Carly: From Secretary to CEO: “Sortof”
“It’s only in this country that you can go from being a secretary to the chief executive of the largest technology company in the world,” she told Jimmy Fallon, on “The Tonight Show,” last week. “Wow,” Fallon said. “It’s unbelievable.” It’s also, as with much that Fiorina says, a little more complicated than that. In 1976, Cara Carleton Sneed graduated from Stanford, where her father had been a law professor. (He later served in the Nixon Administration and on the Ninth Circuit Court of Appeals.) She enrolled in law school at U.C.L.A. but dropped out. She worked briefly in a real-estate firm as a receptionist, then got married, moved to Italy for a while, and returned to attend business school in Maryland, after which, Stanford degree and M.B.A. in hand, she was hired as a management trainee at A. T. & T.

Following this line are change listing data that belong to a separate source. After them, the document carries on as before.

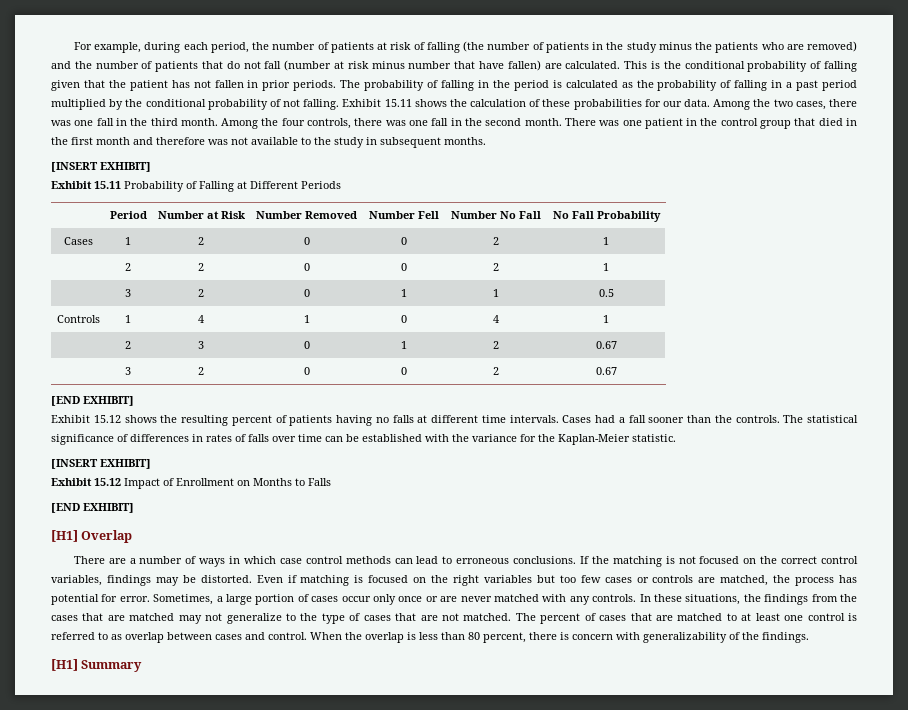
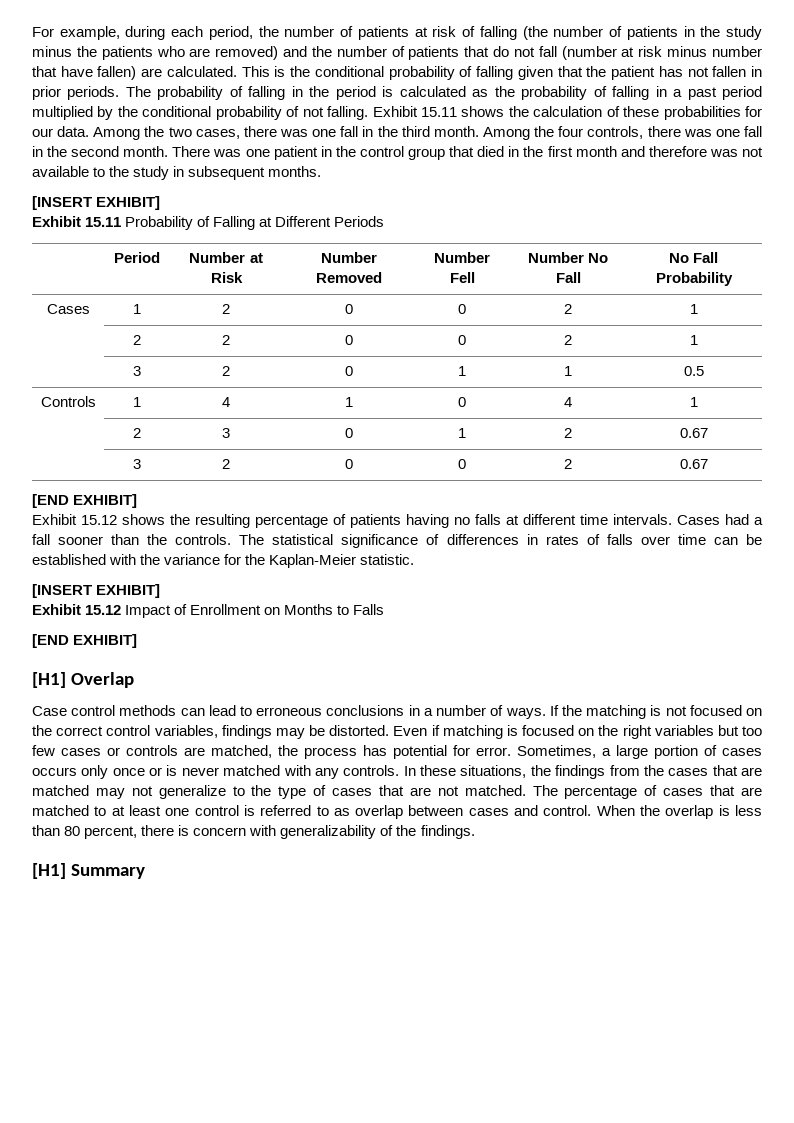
- Exhibit 15.12 shows the resulting percent of patients having no falls at different time intervals.
+ Exhibit 15.12 shows the resulting percentage of patients having no falls at different time intervals.
- There are a number of ways in which case control methods can lead to erroneous conclusions.
+ Case control methods can lead to erroneous conclusions in a number of ways.
- Sometimes, a large portion of cases occur only once or are never matched with any controls.
+ Sometimes, a large portion of cases occurs only once or is never matched with any controls.
- The percent of cases that are matched to at least one control is referred to as overlap between cases and control.
+ The percentage of cases that are matched to at least one control is referred to as overlap between cases and control.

.. Some of the deals she closed were, in fact, unbelievable. In 1999, Lucent said that a little-known firm called PathNet would buy as much as two billion dollars’ worth of its equipment. As Fortunenoted later, PathNet’s annual revenues were only $1.6 million; Lucent would loan it money for the sale, which was unlikely to be repaid. But by the time such dubious accounting became public, leading to a collapse of Lucent’s stock, Fiorina, who was never accused of wrongdoing, had left for H.P., with a signing bonus worth sixty-eight million dollars and millions more in pay. When H.P. fired her, she got a twenty-million-dollar severance package, plus fifteen thousand dollars for career counselling. Only in this country, perhaps, could a C.E.O. receive compensation worth more than a hundred million dollars in six years, get fired, and use the money to enter politics.